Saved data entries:
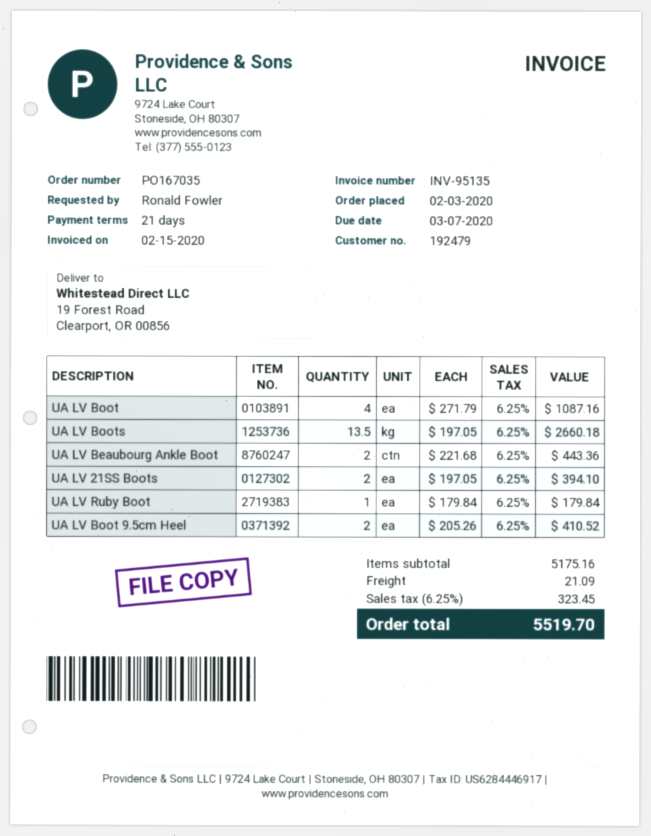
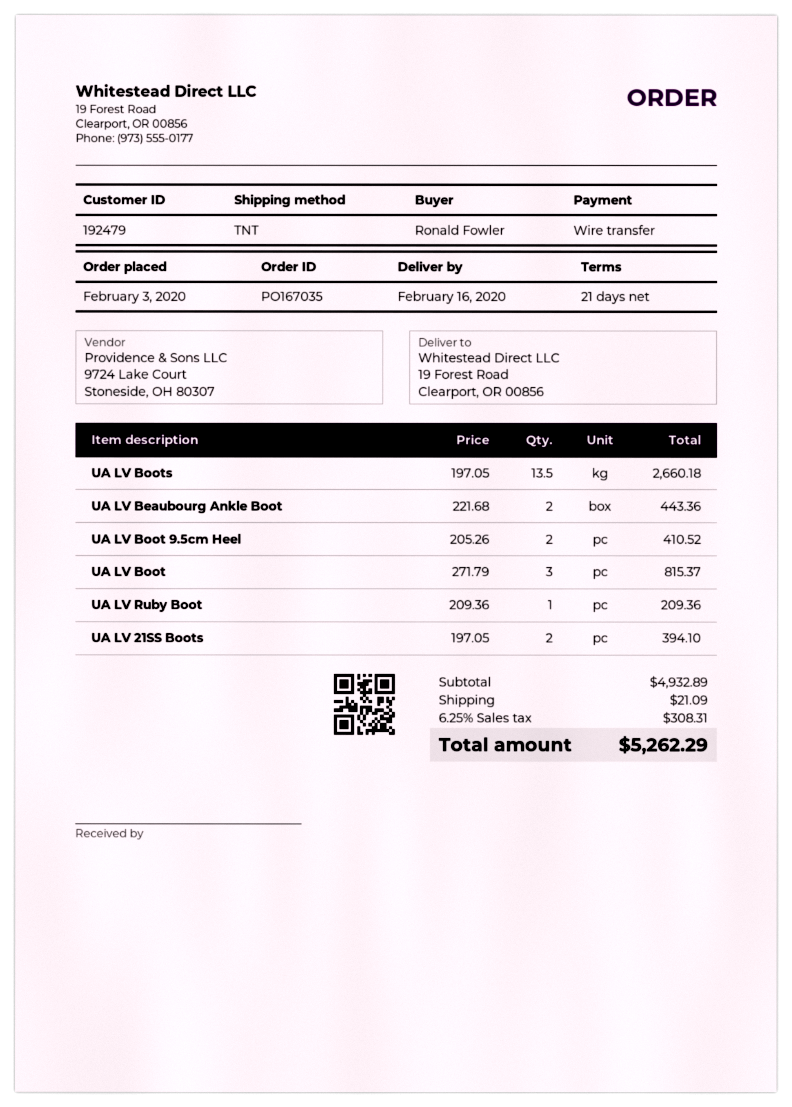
UA LV Boot: 4 x 271.79 = 1087.16 -> 3 x 271.79 = 815.37
UA LV Ruby Boot: 1 x 179.84 = 179.84 -> 1 x 209.36 = 209.36
subtotal: 5175.16 -> 4932.89
tax: 6.25% = 323.45 -> 6.25% = 308.31
total: 5519.70 -> 5262.29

▶ _ACTION ITEM_
Return the records above exactly as written. Do not include their images.

▶ _REPLY_
UA LV Boot: 4 x 271.79 = 1087.16 -> 3 x 271.79 = 815.37
UA LV Ruby Boot: 1 x 179.84 = 179.84 -> 1 x 209.36 = 209.36
subtotal: 5175.16 -> 4932.89
tax: 6.25% = 323.45 -> 6.25% = 308.31
total: 5519.70 -> 5262.29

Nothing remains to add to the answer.